- [INFORMATION SHOWN]
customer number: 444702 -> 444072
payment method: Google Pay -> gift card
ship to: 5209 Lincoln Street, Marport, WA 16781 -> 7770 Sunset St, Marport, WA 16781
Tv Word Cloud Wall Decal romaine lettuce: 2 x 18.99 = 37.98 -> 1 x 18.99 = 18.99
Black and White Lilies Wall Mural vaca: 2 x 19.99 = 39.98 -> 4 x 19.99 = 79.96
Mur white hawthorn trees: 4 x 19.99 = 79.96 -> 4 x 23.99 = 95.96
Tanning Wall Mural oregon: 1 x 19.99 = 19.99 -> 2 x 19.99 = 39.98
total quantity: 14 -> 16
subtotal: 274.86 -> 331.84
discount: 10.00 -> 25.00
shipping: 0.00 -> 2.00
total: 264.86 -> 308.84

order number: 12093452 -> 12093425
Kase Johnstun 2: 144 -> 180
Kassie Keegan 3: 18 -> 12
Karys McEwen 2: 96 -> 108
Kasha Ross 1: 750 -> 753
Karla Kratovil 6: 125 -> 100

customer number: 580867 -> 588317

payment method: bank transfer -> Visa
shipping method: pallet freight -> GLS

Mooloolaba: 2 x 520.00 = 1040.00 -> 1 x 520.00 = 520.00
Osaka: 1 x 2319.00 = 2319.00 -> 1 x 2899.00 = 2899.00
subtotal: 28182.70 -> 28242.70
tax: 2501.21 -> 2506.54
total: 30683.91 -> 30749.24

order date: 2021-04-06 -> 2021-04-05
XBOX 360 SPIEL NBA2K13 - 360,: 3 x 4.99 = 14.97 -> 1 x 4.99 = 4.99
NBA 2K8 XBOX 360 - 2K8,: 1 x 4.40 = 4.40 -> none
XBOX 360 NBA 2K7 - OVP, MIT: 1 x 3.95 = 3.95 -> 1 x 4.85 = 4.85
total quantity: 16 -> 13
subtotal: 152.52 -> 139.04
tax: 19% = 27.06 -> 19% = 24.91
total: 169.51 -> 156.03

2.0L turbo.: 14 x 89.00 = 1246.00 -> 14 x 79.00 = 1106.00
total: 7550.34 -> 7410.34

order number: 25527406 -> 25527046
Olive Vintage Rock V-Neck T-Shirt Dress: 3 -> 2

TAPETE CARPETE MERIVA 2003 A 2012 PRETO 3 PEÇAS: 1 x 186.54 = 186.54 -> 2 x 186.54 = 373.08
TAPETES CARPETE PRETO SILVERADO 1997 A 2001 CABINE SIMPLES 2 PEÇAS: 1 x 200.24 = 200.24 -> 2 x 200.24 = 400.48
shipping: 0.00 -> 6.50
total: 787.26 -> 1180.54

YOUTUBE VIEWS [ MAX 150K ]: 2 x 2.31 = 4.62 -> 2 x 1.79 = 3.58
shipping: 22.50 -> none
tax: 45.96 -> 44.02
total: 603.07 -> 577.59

- [YOUR ASSIGNMENT]
Could you set down, word for word, only the lines above from the line with "subtotal: 274.86 -> 331.84" to the line with "tax: 2501.21 -> 2506.54", including both?

- [WRITTEN RESPONSE]
subtotal: 274.86 -> 331.84
discount: 10.00 -> 25.00
shipping: 0.00 -> 2.00
total: 264.86 -> 308.84

order number: 12093452 -> 12093425
Kase Johnstun 2: 144 -> 180
Kassie Keegan 3: 18 -> 12
Karys McEwen 2: 96 -> 108
Kasha Ross 1: 750 -> 753
Karla Kratovil 6: 125 -> 100

customer number: 580867 -> 588317

payment method: bank transfer -> Visa
shipping method: pallet freight -> GLS

Mooloolaba: 2 x 520.00 = 1040.00 -> 1 x 520.00 = 520.00
Osaka: 1 x 2319.00 = 2319.00 -> 1 x 2899.00 = 2899.00
subtotal: 28182.70 -> 28242.70
tax: 2501.21 -> 2506.54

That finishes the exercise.